RECORD: Anon. 1882. [On the funeral of Charles Darwin in Westminster Abbey.] The Times (26 April): 11. CUL-DAR216.28 Edited by John van Wyhe (Darwin Online,

REVISION HISTORY: Transcribed (single key) by AEL Data 2010, corrections by John van Wyhe 2.2012. RN1

NOTE: See record in the Darwin Online manuscript catalogue, enter its Identifier here. Reproduced with permission of the Syndics of Cambridge University Library and William Huxley Darwin.

See also: Anon. 1882. The funeral of Mr. Darwin. The Times (27 April): 5. Text.

[page] 11

When a celebrated Englishman dies the world is accustomed to hear a loud demand that his body shall be buried in Westminster Abbey. The illustrious writer, the general, th statesman, has commonly been surrounded in life by a band of admirers. They compare him dead with famous occupants of the Minster, and insist that his achievements equal theirs. Entombment in Westminster Abbey has become a standard by which great men's great deeds and their vitality are measured. Sometimes the movement which conveys the dead to their historic sepulchre is less a continuation of the honour paid in life than a spasm of remorse for its meagreness.
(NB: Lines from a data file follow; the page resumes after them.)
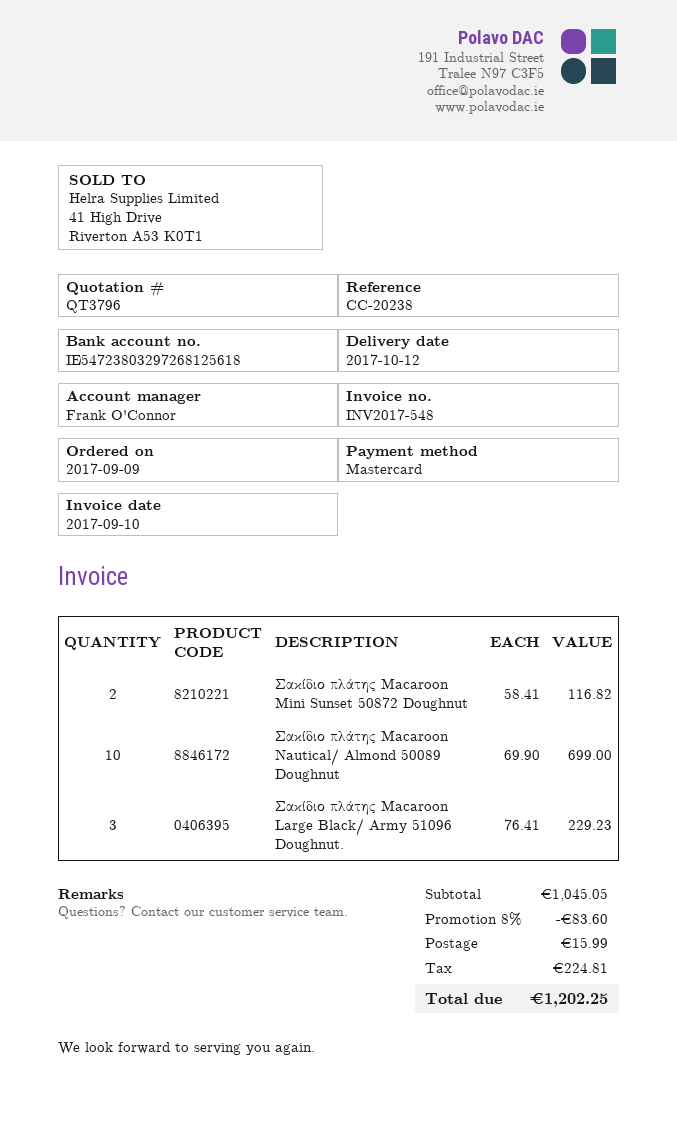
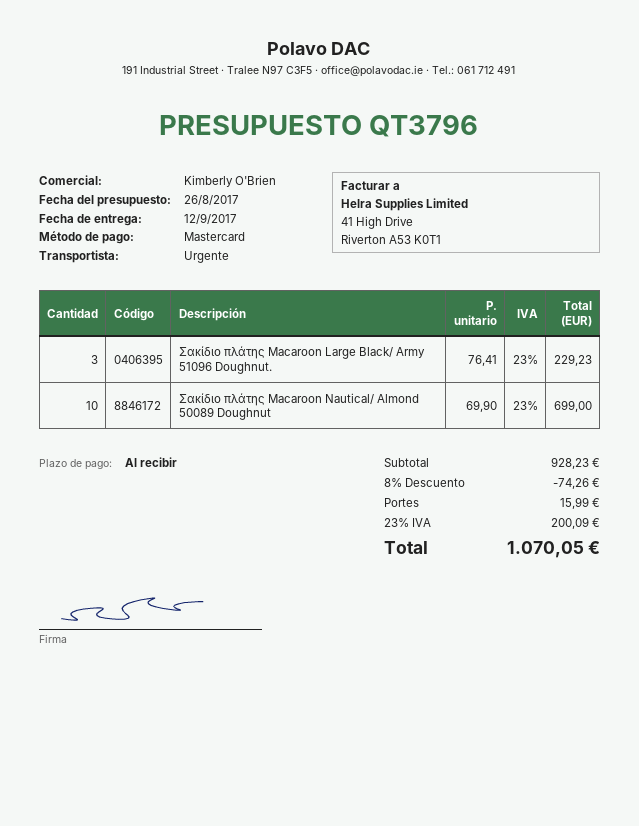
delivery date: 2017-10-12 -> 2017-09-12
sales rep: Frank O'Connor -> Kimberly O'Brien
Σακίδιο πλάτης Macaroon Mini Sunset 50872 Doughnut: 2 x 58.41 = 116.82 -> none
subtotal: 1045.05 -> 928.23
discount: 8% = 83.60 -> 8% = 74.26
tax: 224.81 -> 200.09
total: 1202.25 -> 1070.05

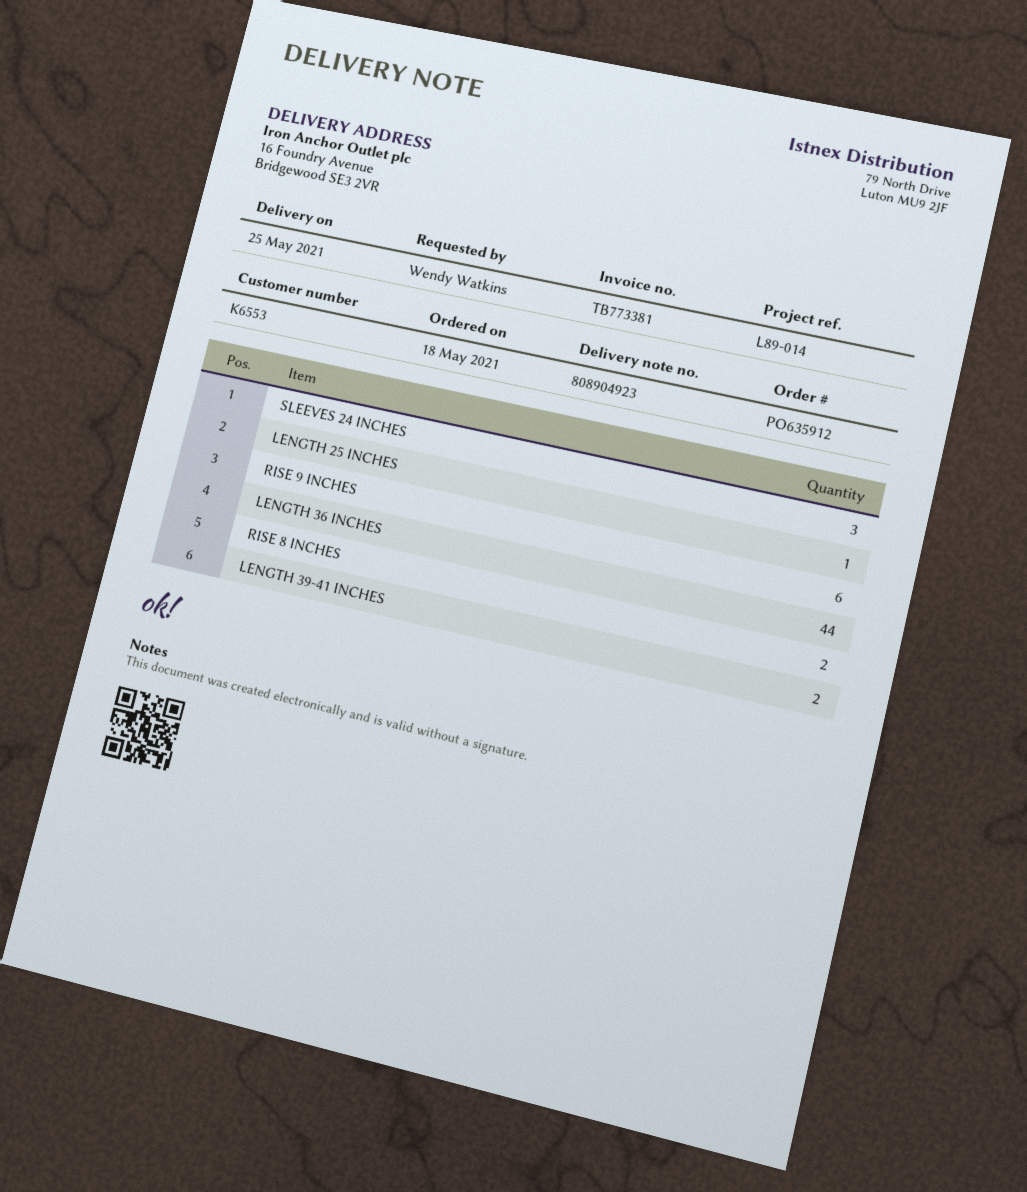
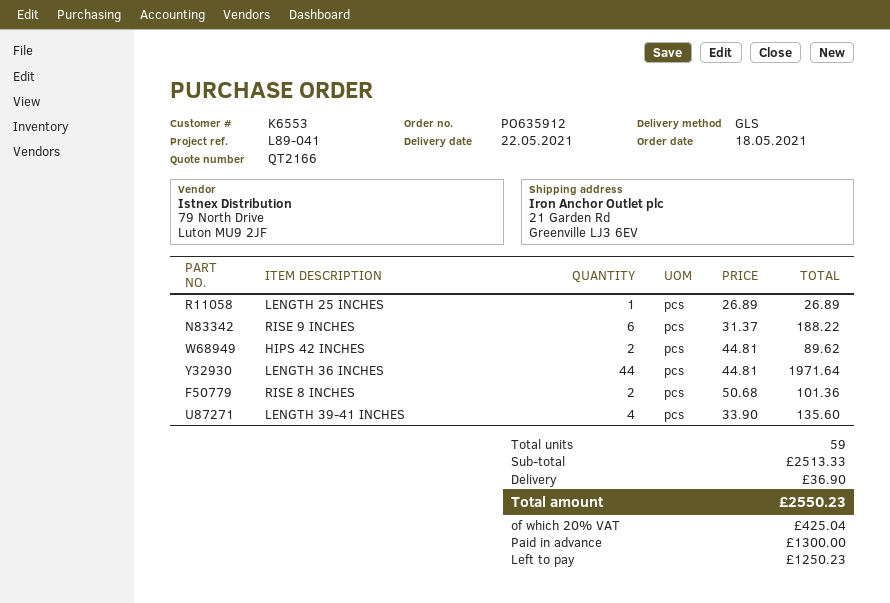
delivery date: 2021-05-25 -> 2021-05-22
reference: L89-014 -> L89-041
ship to: 16 Foundry Avenue, Bridgewood SE3 2VR -> 21 Garden Rd, Greenville LJ3 6EV
SLEEVES 24 INCHES: 3 -> none
LENGTH 39-41 INCHES: 2 -> 4
HIPS 42 INCHES: none -> 2

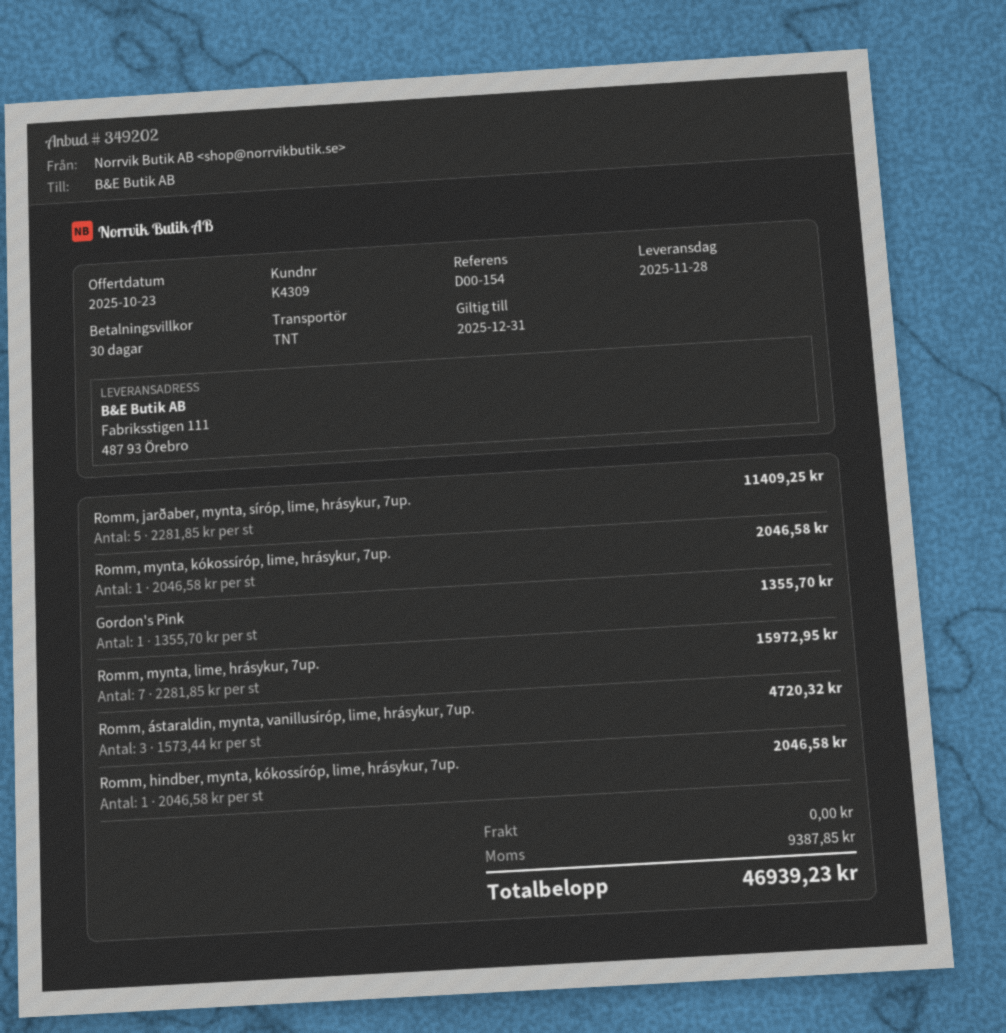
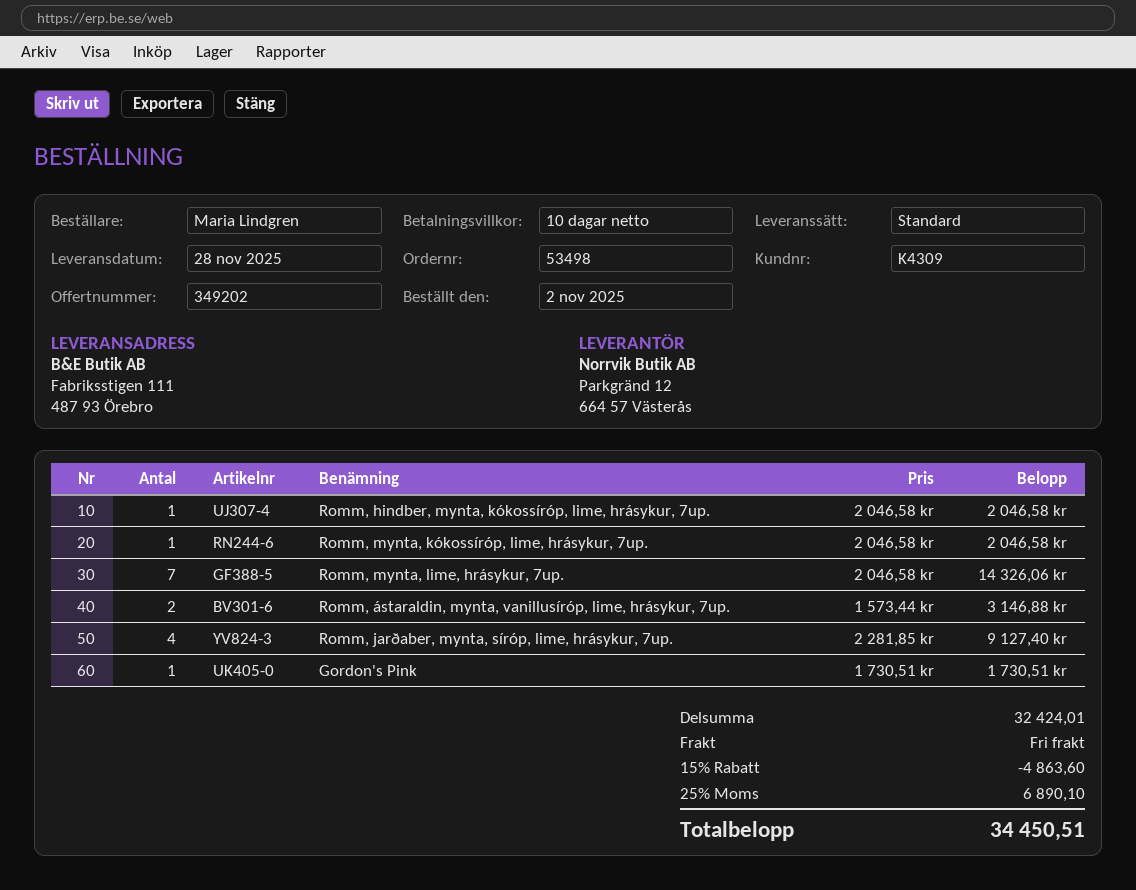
payment terms: 30 days -> 10 days
shipping method: TNT -> standard
Romm, jarðaber, mynta, síróp, lime, hrásykur, 7up.: 5 x 2281.85 = 11409.25 -> 4 x 2281.85 = 9127.40
Gordon's Pink: 1 x 1355.70 = 1355.70 -> 1 x 1730.51 = 1730.51
Romm, mynta, lime, hrásykur, 7up.: 7 x 2281.85 = 15972.95 -> 7 x 2046.58 = 14326.06
Romm, ástaraldin, mynta, vanillusíróp, lime, hrásykur, 7up.: 3 x 1573.44 = 4720.32 -> 2 x 1573.44 = 3146.88
discount: none -> 15% = 4863.60
tax: 9387.85 -> 6890.10
total: 46939.23 -> 34450.51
A generation not rarely testifies to its tardy discovery that it had a prophet in its midst by the self-accusing splendour of funeral solemnities. For the masses the desire to inter at Westminster the remains of a popular hero is the same sentiment which enshrines in a Catholic cathedral the relics of a saint. There is the material instinct that death is not wholly death while the flesh and bones of the genius or the warrior are laid up in the national sanctuary. It is characteristic of the man that when CHARLES DARWIN died no requisition of a place for him within the straitened bounds of the Abbey witnessed to any of these various emotions on his behalf. His disciples were conscious of no need to vindicate his glory, and to challenge comparison. It was enough that the earth from one end to the other joined to proclaim his praises. A season there had been when antagonists of conclusions they themselves chose to draw from his passionless array of facts might have felt his premature death stir in them a wish to make amends for baseless invectives by burying the sufferer in pomp. That period has long gone by. He and his theories alike have lived down personal hostility. Popular enthusiasm loves to link a lofty name with material associations. It buries the objects of its worship at Westminster that it may remind itself not so much of their works as how and in what circumstances they accomplished them. The career of CHARLES DARWIN eludes the grasp of personal curiosity as much as of personal enmity. He thought, and his thoughts have passed into the substance of facts of the universe. A grass plot, a plant in bloom, a human gesture, the entire circle of the doings and tendencies of nature, builds his monument and records his exploits.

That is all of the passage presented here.